● Exercise aim
Reproduce the records below exactly, but only between the lines holding "Avg | fy10_people: 710,982.0 -> 710,984.9" and "Avg | fy10_people: 656,726.7 -> 656,726.6", inclusive.

*** Opening Data shown ***

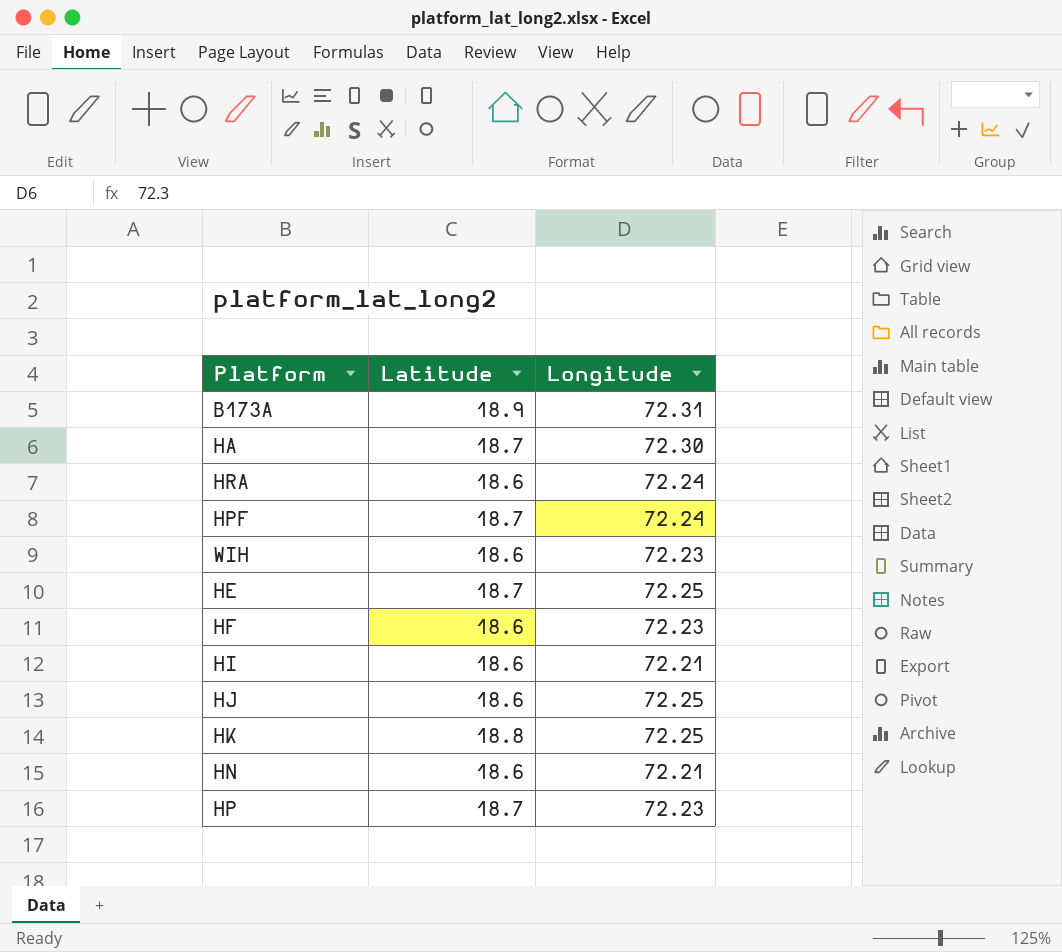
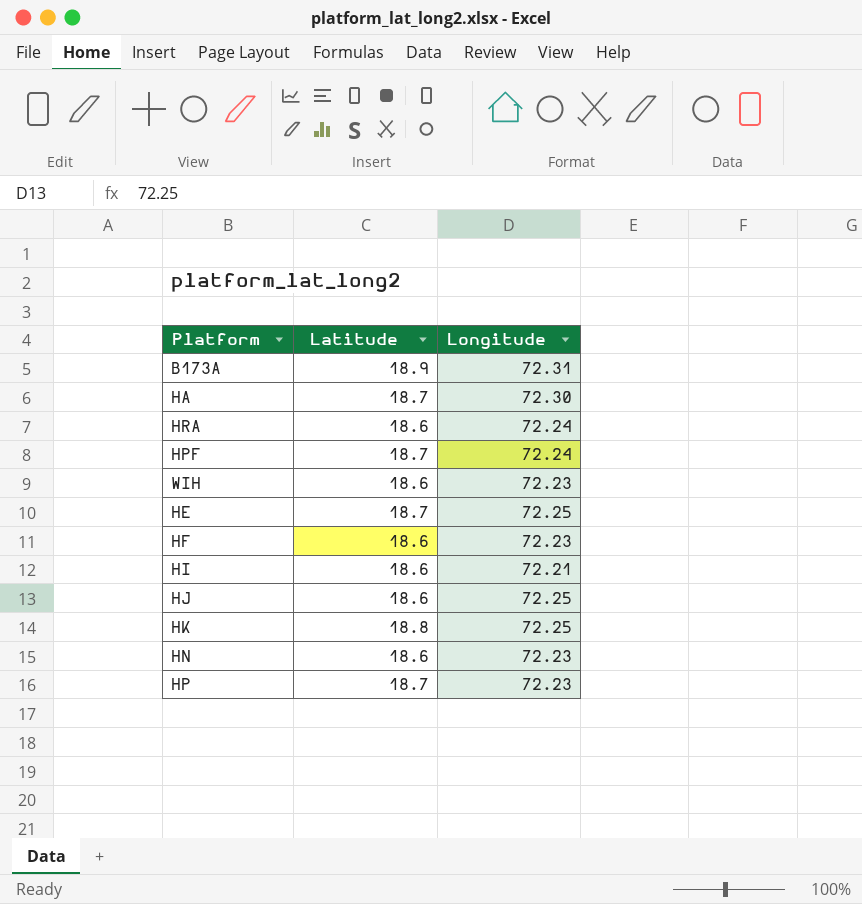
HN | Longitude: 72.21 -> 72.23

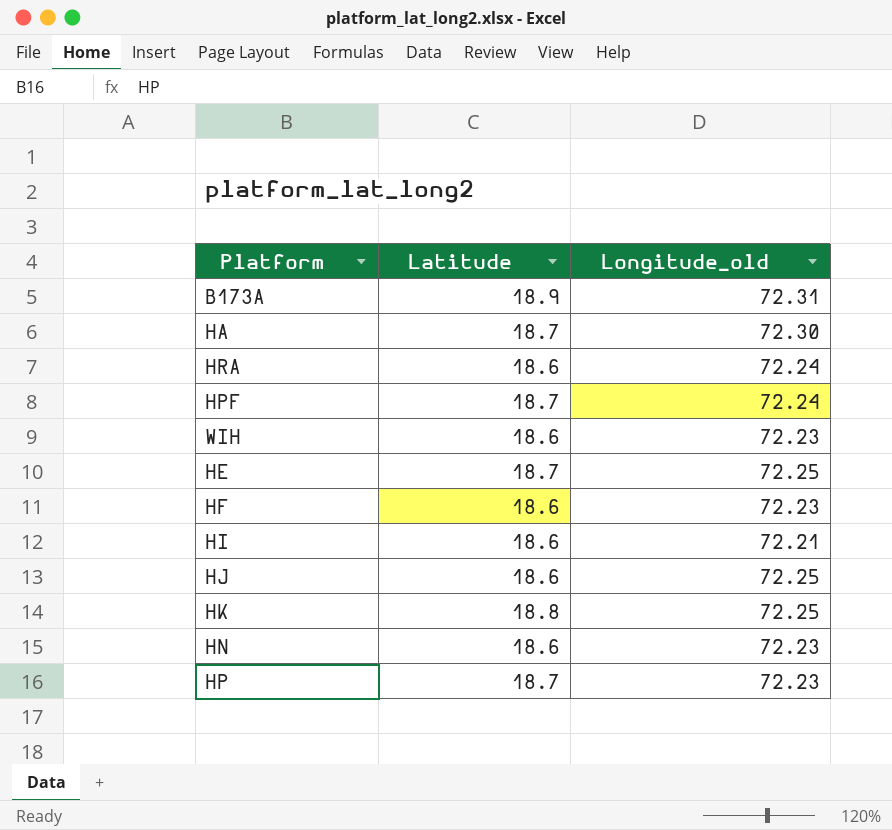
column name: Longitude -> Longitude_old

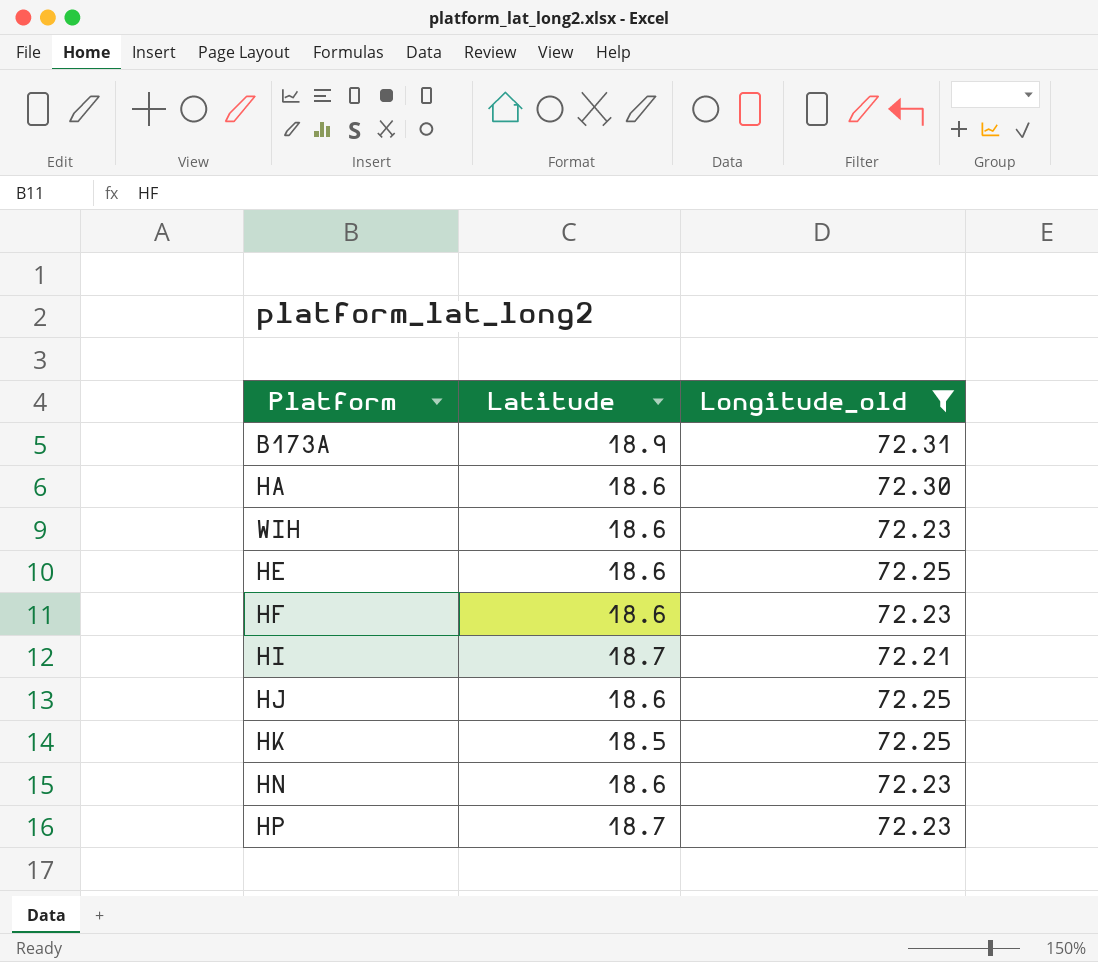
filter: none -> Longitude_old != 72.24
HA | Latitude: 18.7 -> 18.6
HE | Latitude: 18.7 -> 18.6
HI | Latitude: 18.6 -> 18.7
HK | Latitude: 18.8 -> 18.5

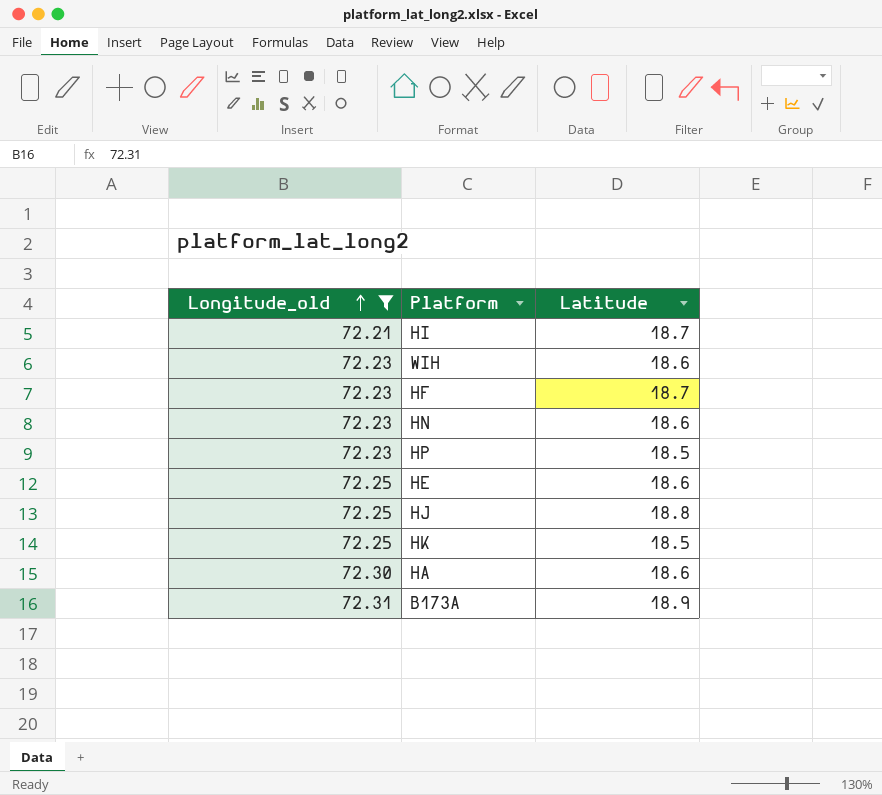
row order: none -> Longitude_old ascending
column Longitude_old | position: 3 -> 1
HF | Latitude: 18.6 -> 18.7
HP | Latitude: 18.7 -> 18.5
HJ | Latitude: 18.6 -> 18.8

*** Closing Data shown ***
*** Opening Data shown ***

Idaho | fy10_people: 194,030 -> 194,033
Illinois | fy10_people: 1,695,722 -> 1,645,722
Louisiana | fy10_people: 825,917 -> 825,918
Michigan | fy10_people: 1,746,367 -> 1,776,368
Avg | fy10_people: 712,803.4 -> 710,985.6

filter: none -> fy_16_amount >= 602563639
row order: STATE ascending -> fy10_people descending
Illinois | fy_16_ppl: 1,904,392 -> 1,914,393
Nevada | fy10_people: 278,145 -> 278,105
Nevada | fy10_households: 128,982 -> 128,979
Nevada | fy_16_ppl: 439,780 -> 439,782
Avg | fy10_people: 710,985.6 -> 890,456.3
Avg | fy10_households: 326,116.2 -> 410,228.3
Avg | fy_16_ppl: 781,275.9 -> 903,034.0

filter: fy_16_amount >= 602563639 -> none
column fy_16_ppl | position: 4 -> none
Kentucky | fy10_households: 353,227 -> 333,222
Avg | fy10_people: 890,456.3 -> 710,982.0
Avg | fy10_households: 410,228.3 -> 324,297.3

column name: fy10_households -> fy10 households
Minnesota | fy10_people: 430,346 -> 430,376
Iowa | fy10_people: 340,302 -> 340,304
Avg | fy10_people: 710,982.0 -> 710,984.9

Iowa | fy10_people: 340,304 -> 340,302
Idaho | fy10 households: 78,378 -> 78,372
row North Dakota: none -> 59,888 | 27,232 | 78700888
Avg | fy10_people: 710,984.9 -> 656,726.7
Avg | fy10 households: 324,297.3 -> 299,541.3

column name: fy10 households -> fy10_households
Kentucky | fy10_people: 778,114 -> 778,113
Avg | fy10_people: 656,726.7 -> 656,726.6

*** Closing Data shown ***
*** Opening Data shown ***

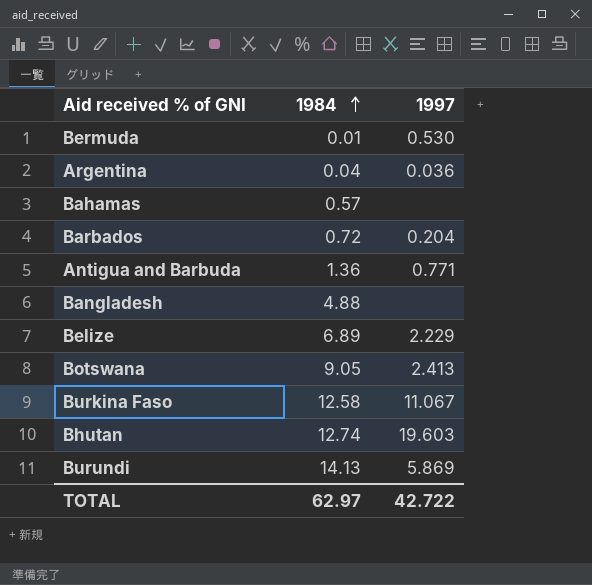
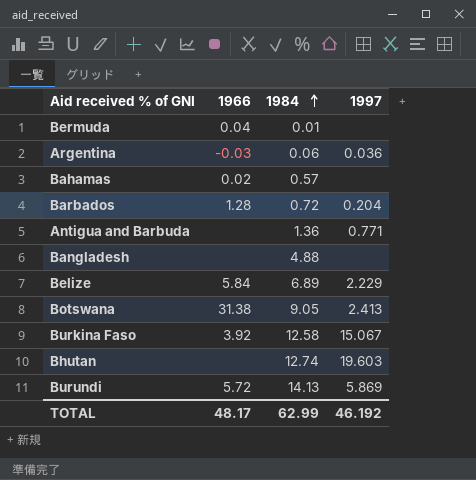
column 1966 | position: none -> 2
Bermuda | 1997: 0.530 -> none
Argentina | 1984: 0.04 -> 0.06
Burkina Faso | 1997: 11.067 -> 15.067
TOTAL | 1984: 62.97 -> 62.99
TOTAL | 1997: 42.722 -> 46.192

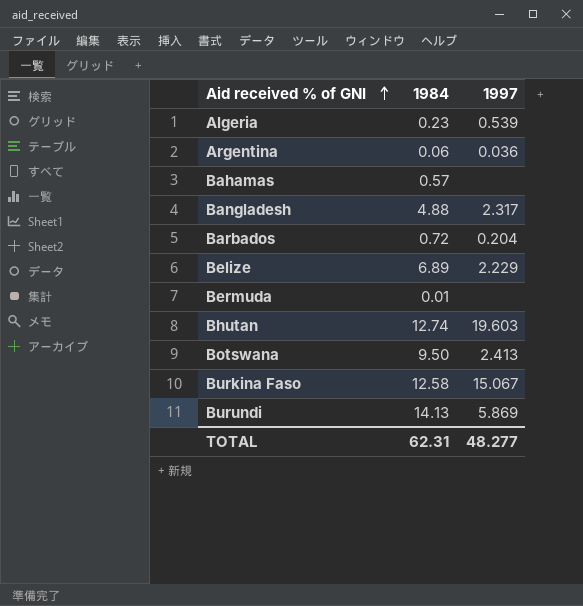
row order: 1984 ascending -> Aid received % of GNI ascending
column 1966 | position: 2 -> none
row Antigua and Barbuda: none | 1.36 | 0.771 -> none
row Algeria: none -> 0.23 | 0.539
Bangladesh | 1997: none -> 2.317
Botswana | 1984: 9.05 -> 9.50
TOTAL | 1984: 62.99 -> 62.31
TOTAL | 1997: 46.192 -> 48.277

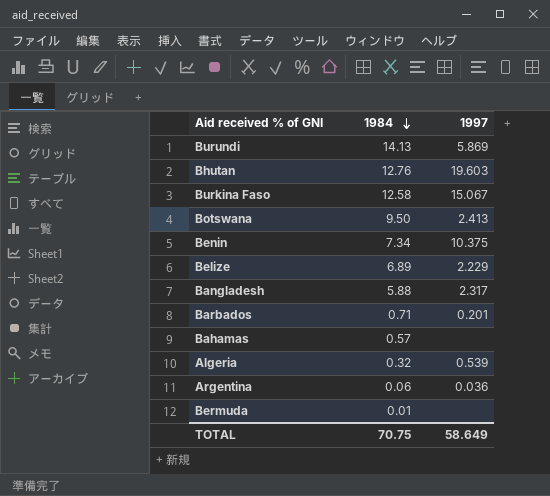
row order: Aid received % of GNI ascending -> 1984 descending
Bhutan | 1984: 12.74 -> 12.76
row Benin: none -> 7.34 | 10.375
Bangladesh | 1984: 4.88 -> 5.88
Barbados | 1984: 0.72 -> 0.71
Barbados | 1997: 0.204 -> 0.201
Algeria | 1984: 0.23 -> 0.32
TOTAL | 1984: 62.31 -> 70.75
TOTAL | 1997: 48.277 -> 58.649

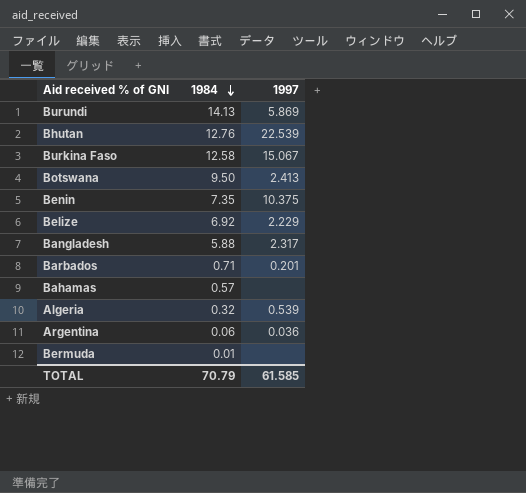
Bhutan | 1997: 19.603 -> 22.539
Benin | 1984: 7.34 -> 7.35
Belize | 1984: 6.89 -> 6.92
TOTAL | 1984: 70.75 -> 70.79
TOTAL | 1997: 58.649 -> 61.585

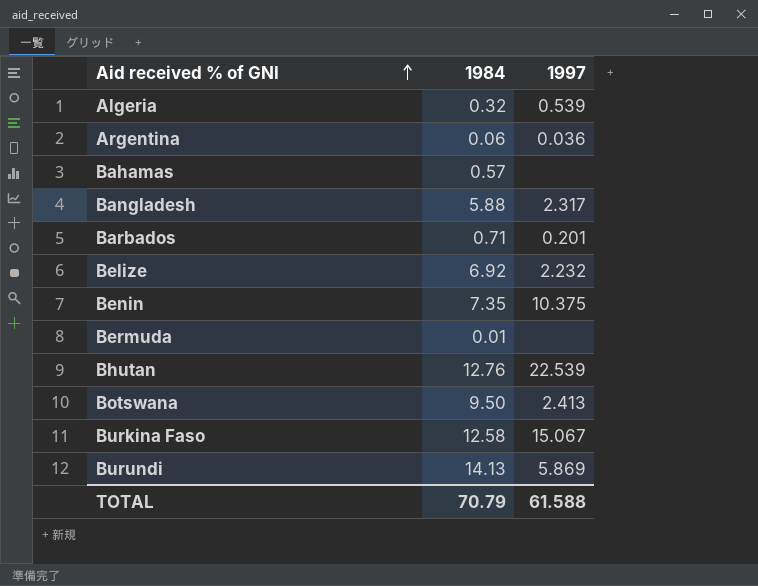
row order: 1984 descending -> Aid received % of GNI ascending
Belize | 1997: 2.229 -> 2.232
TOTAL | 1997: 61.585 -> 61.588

*** Closing Data shown ***

● Task output
Avg | fy10_people: 710,982.0 -> 710,984.9

Iowa | fy10_people: 340,304 -> 340,302
Idaho | fy10 households: 78,378 -> 78,372
row North Dakota: none -> 59,888 | 27,232 | 78700888
Avg | fy10_people: 710,984.9 -> 656,726.7
Avg | fy10 households: 324,297.3 -> 299,541.3

column name: fy10 households -> fy10_households
Kentucky | fy10_people: 778,114 -> 778,113
Avg | fy10_people: 656,726.7 -> 656,726.6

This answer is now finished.